A different perspective

Officer Nichole Gibson with the Lexington Police Department.
Officer Nichole Gibson with the Lexington Police Department.

Officer Nichole Gibson never knows exactly what her day will bring when she reports for duty at the Lexington Police Department — and that’s just fine with her.

“It takes a certain kind of person to do this job,” Nichole said. “I love it.”

There are the tense times, like the day she responded to a call that included a shot fired and a fight involving five or six people. Then, there are the exhilarating moments, such as the time she gets to spend mentoring middle school girls.

All of these moments — from dealing with difficult calls to empowering teens to succeed in school — make law enforcement a rewarding career, she said.

“With everything going on with police officers in the news, I just don’t want people to give up hope in us,” Nichole said. “We are here to serve the community and make it safer.

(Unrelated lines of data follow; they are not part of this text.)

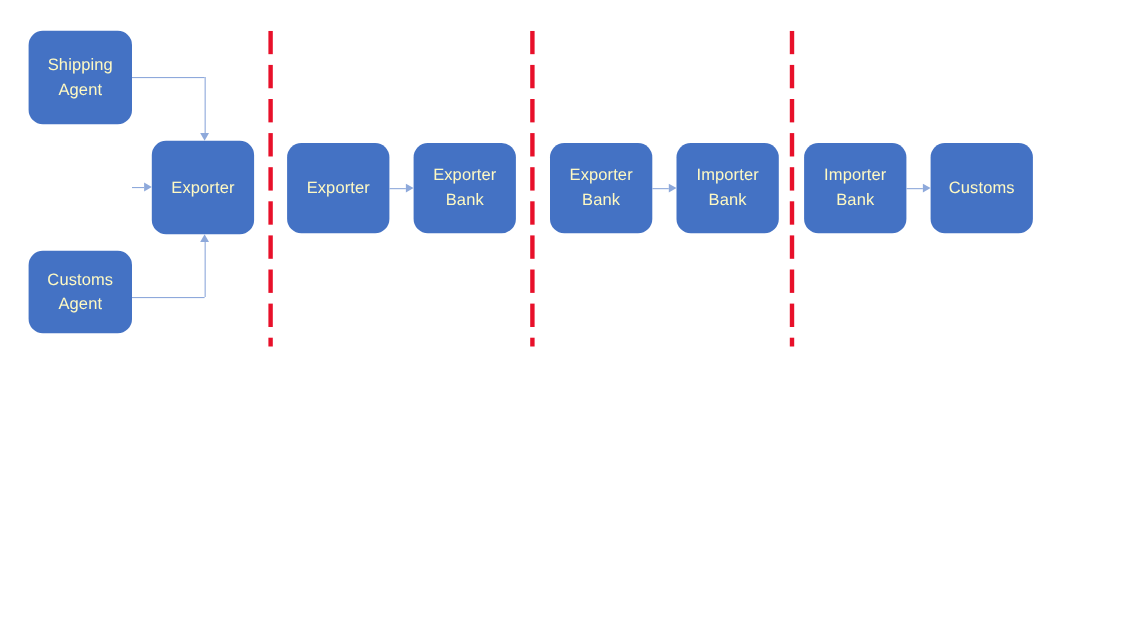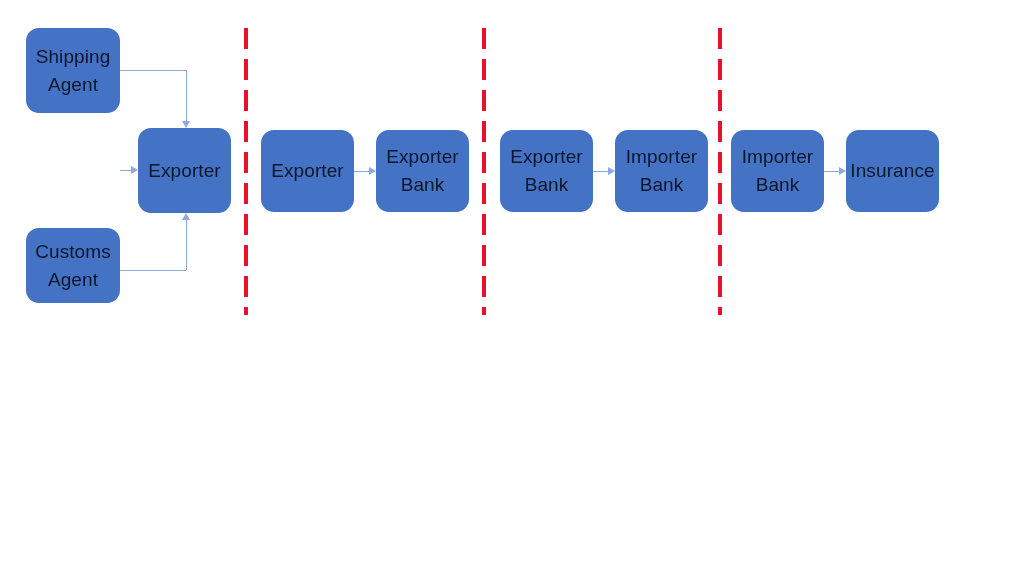--- a/index.html
+++ b/index.html
@@ -20,30 +20,30 @@
     height: 576px;
     background: #ffffff;
   }
 
   
   .node {
     position: absolute;
     box-sizing: border-box;
     background: #4472C4;
     border-radius: 13px;
-    color: #0f172a;
+    color: #fef9c3;
     display: flex;
     align-items: center;
     justify-content: center;
     text-align: center;
     line-height: 1.45;
-    font-size: 19px;
+    font-size: 15px;
     font-family: "Liberation Sans", sans-serif;
     letter-spacing: 0.1px;
-    padding: 2px 4px;
+    padding: 2px 16px;
     user-select: none;
   }
   .node .label {
     display: block;
     width: 100%;
   }
 
   
   .divider {
     position: absolute;
@@ -158,19 +158,19 @@
 
   <div class="divider" style="left:718px; top:28px; height:287px; border:none;">
     <div class="divider-inner"></div>
   </div>
 
   <div class="node" style="left:731px; top:130px; width:93px; height:82px;">
     <span class="label">Importer Bank</span>
   </div>
 
   <div class="node" style="left:846px; top:130px; width:93px; height:82px;">
-    <span class="label">Insurance</span>
+    <span class="label">Customs</span>
   </div>
 
   <div class="conn-h" style="left:824px; top:171px; width:15px;"></div>
   <div class="arrow-head arrow-right" style="left:839px; top:166.5px;"></div>
 
 </div>
 
 </body></html>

We want to have strong community partnerships.”


Nichole and other members of the Lexington Police Department were recently featured in the fall 2015 issue of Kentucky Law Enforcement, a statewide publication, for their efforts to strengthen community partnerships.

This includes Nichole’s role as a mentor to girls at Bryan Station Middle School and previously at other Fayette County schools where she has spoken and mentored.

“The girls (I mentor) are hand-picked for me, and my main goal is for them to see someone who looks like them, who can relate to them, and who can show them what they can be,” Nichole said. “I want to give them a different perspective.

“I don’t want them to be a statistic, whether it’s teenage pregnancy, drug use or anything like that.”

She establishes trust and communication with the girls, who are sometimes wary at first to open up to an officer in uniform.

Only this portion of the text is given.